Mailer -- towering figure of U.S. literature
NEW YORK (Reuters) - Norman Mailer, the pugnacious two-time Pulitzer Prize winner who was a dominating presence on the U.S. literary scene for decades, has died at the age of 84, his editorial assistant said on Saturday.
Mailer, whose brawls and provocative social and political stands were inseparable from his books, had undergone lung surgery in October.
In more than 40 books and many essays, Mailer fascinated, provoked and enraged readers, railing against subjects from the wars in Vietnam and Iraq to U.S. presidents and television.
His first novel "The Naked and the Dead" (1948), based on his personal experiences during World War Two, became an international best seller and established him as one of the leading novelists of his generation.
Mailer's works contained violence, sexual obsession and views that famously angered feminists.
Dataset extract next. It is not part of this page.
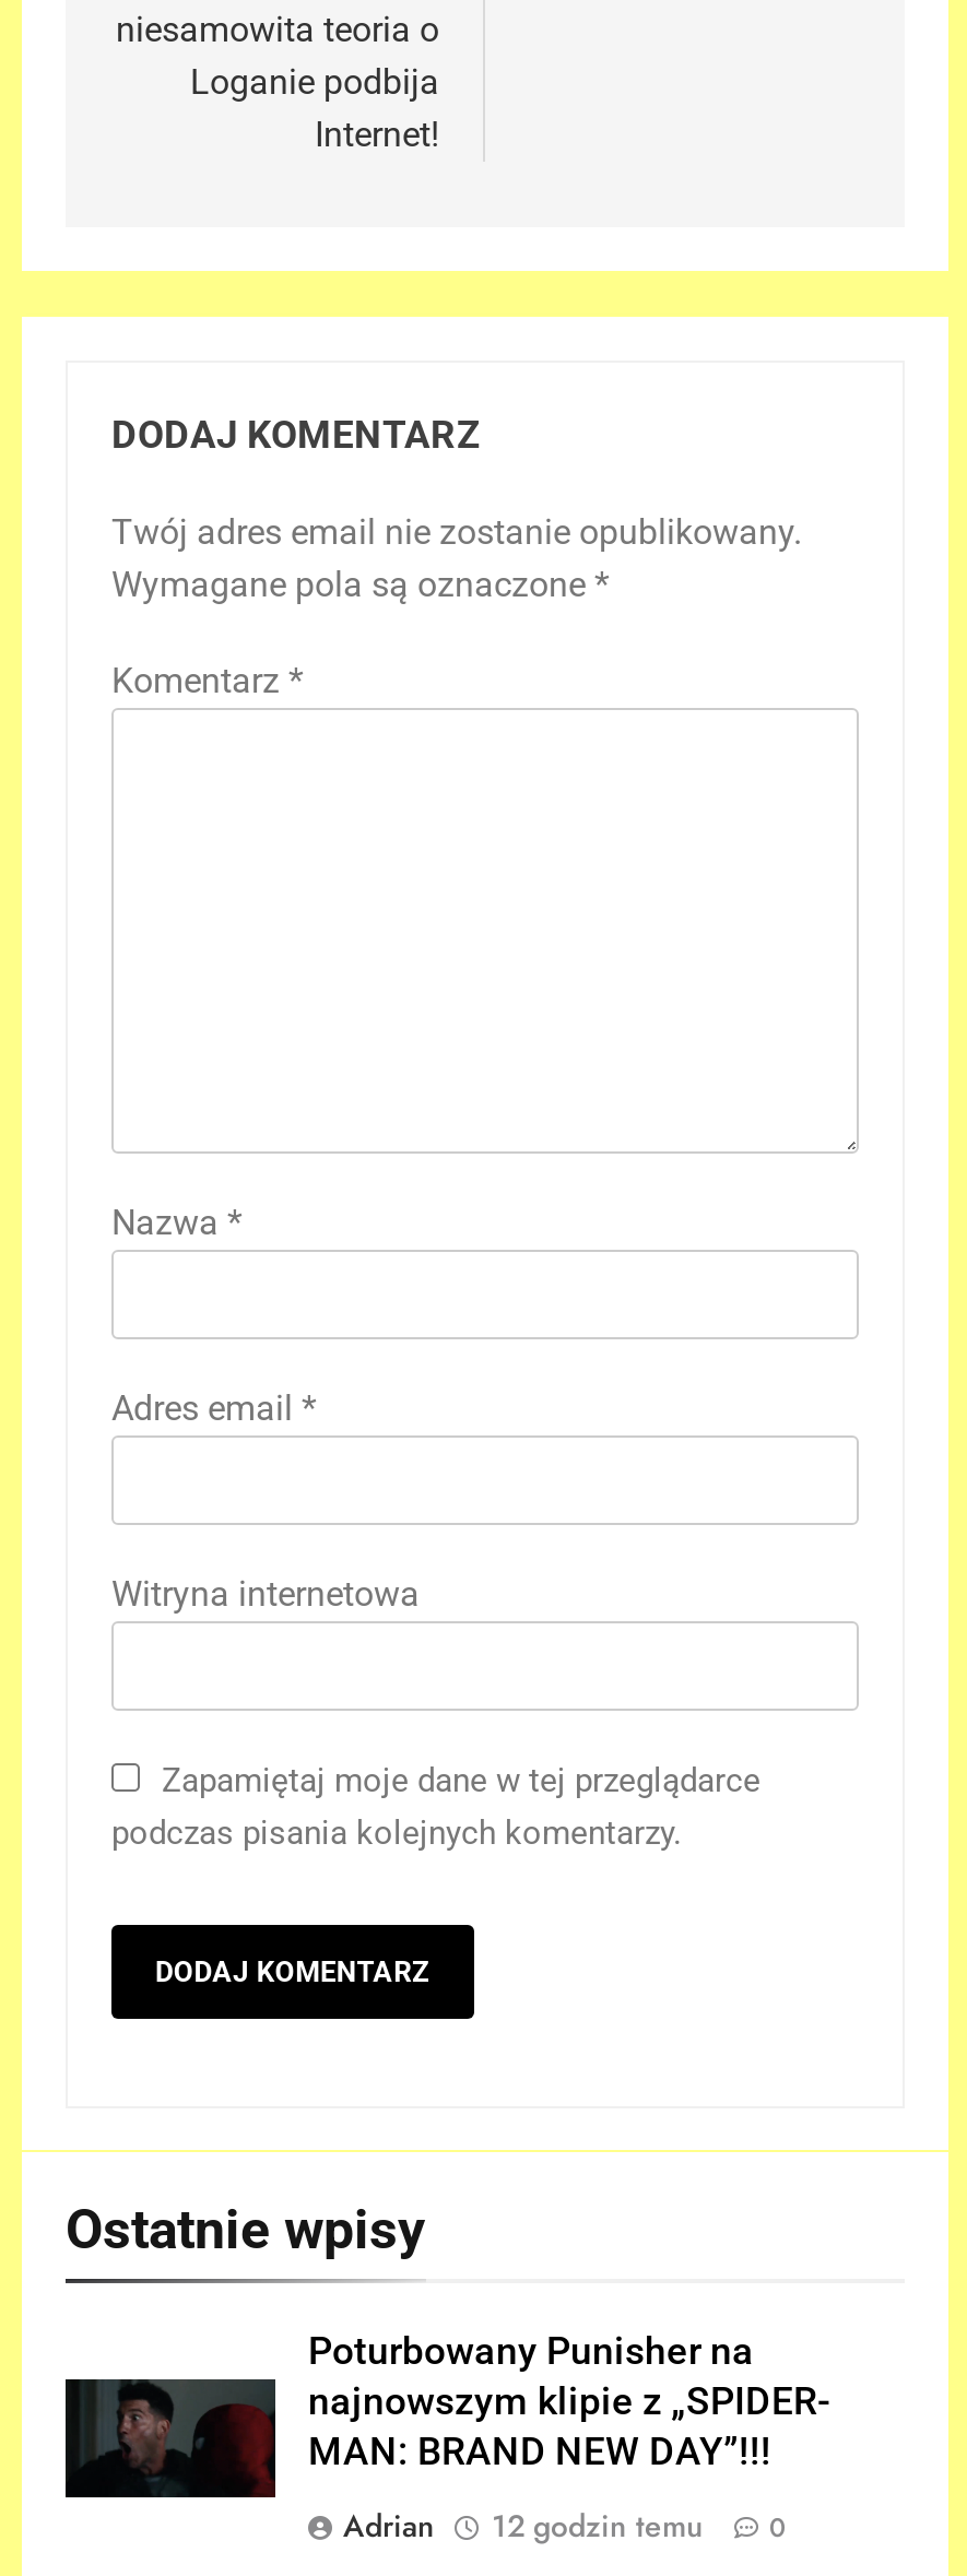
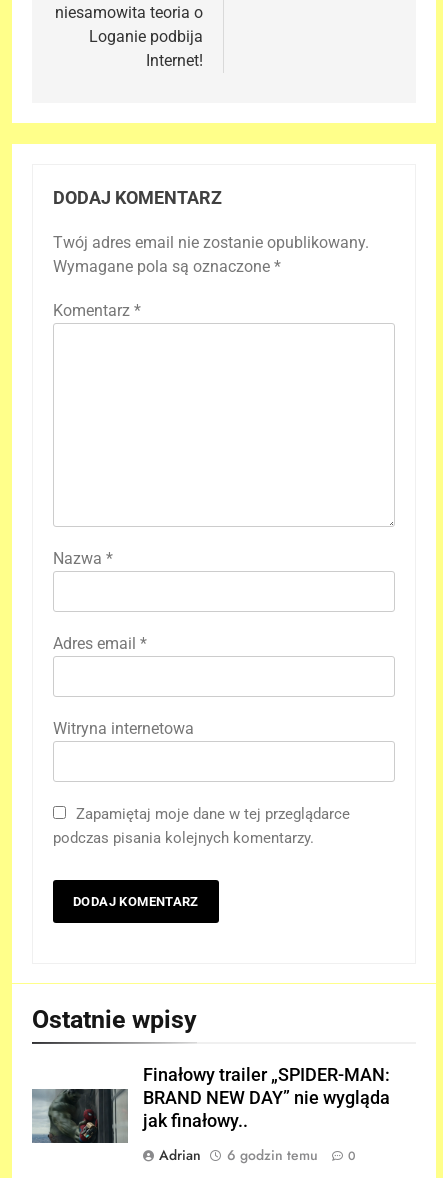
[63,2328,830,2500] [image] | Poturbowany Punisher na | najnowszym klipie z „SPIDER- | MAN: BRAND NEW DAY”!!! -> [32,1065,390,1144] [image] | Finałowy trailer „SPIDER-MAN: | BRAND NEW DAY” nie wygląda | jak finałowy..
[343,2503,787,2546] Adrian 12 godzin temu 0 -> [159,1145,356,1165] Adrian 6 godzin temu 0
He later reconsidered many of his old positions but never surrendered his right to speak his mind.
He feuded with fellow authors such as Truman Capote, William Styron, Tom Wolfe and Norman Podhoretz and especially feminists like Germaine Greer and Kate Millett, who considered him the quintessential male chauvinist.
Some feuds even turned physical for the former college boxer, who stabbed one of his six wives at a party and also was known for decking writer Gore Vidal.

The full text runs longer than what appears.